Mature DCs not only express elevated levels of certain cell surface markers but also exhibit upregulation of certain chemokines and cytokines. Both protocols demonstrated similar increases in CD80, CD83, and CD86 as well as the MHC molecules HLA-ABC and HLA-DR (Figure 1) when comparing LPS-induced DC maturation versus a sham treatment.
In addition, both protocols showed the expected increases (LPS treatment versus sham treatment) in a relevant panel of chemokines and cytokines (Figure 2). Upregulation of these surface markers, cytokines, and chemokines are consistent with properties exhibited by mature DCs.
To test whether the protocols generate functional mature DCs, the cells were assayed for their antigen-uptake capacity and their antigen-presentation capacity. Antigen uptake capacity was determined by measuring phagocytosis of FITC-dextran at 0.2 mg/mL by flow cytometry. For each protocol, the experiment included DCs matured with or without LPS for 24 hours. The LPS-induced matured DCs showed similar increased fluorescence uptake over sham matured DCs for both protocols (Figure 3A), showing that both protocols are effectively generating mature DCs.
To determine antigen-presenting capacity, DCs differentiated in the presence of HumanKine cytokines or E. coli-expressed cytokines before or after LPS maturation were cultured in triplicate with allogeneic human peripheral blood T cells at various ratios for five days. The cultures were pulsed with 3H-TdR (0.5 uCi/well) for the last 18 hours before cell harvest. The proliferation of T lymphocytes was measured by beta scintillation counting.
As shown by Figure 3B, DCs differentiated in the presence of either HumanKine G4 or E. coli-derived G4 showed similar low capacities to stimulate the proliferation of allogeneic T cells, in particular when the DC:T ratio was low. However, after LPS-induced maturation, DCs differentiated under both conditions increased their capacity to stimulate the proliferation of allogeneic T cells. DCs generated in the presence of the HumanKine G4, however, performed significantly better than DCs generated in the presence of E. coli-expressed G4 in this regard (Figure 3B).
The improved performance of the DCs using the protocol with HumanKine G4 may be either directly due to enhanced stability and half-life properties of the glycosylated cytokines and/or to indirect factors related to an uninterrupted seven-day incubation versus the two medium changes required using the original protocol.
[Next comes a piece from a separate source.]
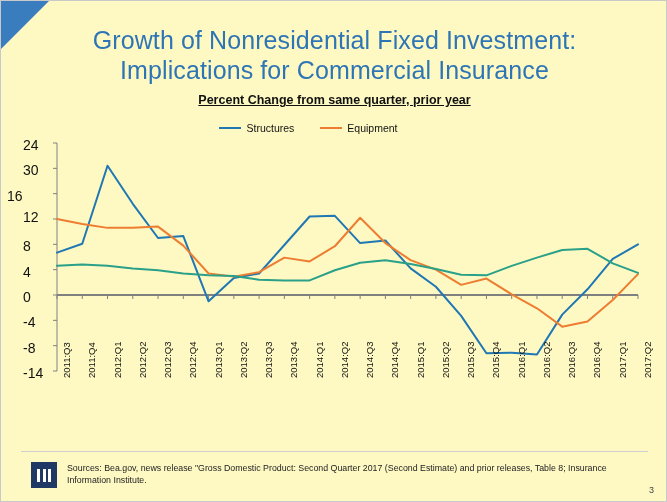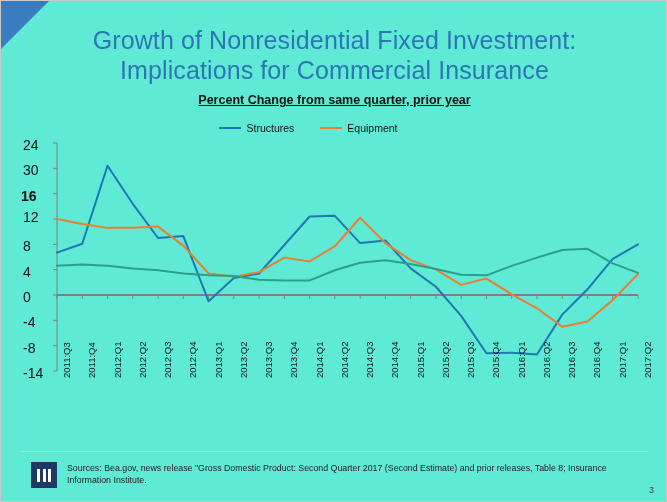"Growth of Nonresidential Fixed" .slide { background: #5eead4 -> #fef9c3 }
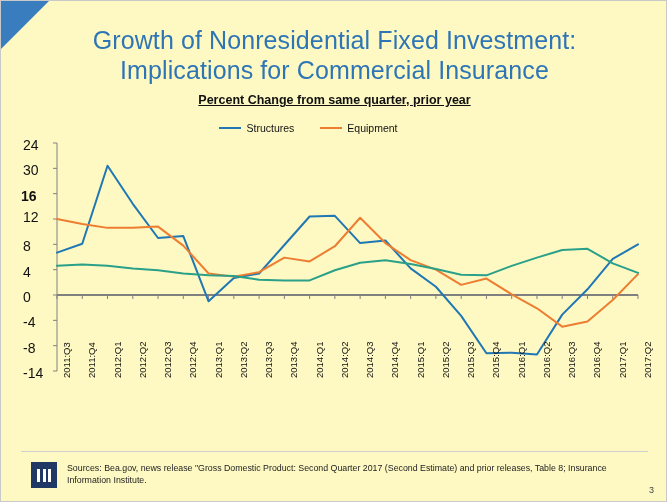"16" div.ylabel { font-weight: bold -> none; left: 20px -> 6px }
In either case, the new protocol offers the additional benefits of fewer hands-on steps, a lower chance of cell culture contamination, and a method that is better suited to industrial scale-up.
Because HumanKine proteins have the same properties as native human proteins, their use can lead to better experimental results and protocols when directed at applications that involve human cells. In addition, once research-stage cell therapy projects are ready to advance to the clinic, HumanKine growth factors and cytokines offer a number of advantages that are often overlooked by basic researchers. These advantages include safety, scalability, adaptability to cGMP production, and lot-to-lot consistency, which are important for regulatory, manufacturing, and/or supply chain purposes.
Ancillary materials, such as growth factors, that come into contact with cells that will be used therapeutically must not carry the risk of transmitting adventitious agents. Also, nonhuman glycan structures found in other mammalian expression systems may cause immunogenicity in human applications. HumanKine proteins are manufactured without any animal-derived components or cells, an important prerequisite for materials used in a clinical setting.
Furthermore, all components and supplies used in production are well defined and readily available providing the assurance that an uninterrupted supply can be maintained. A genetically scalable, stabile suspension culture production system enables adaption to cGMP manufacturing and consistent lot-to-lot performance.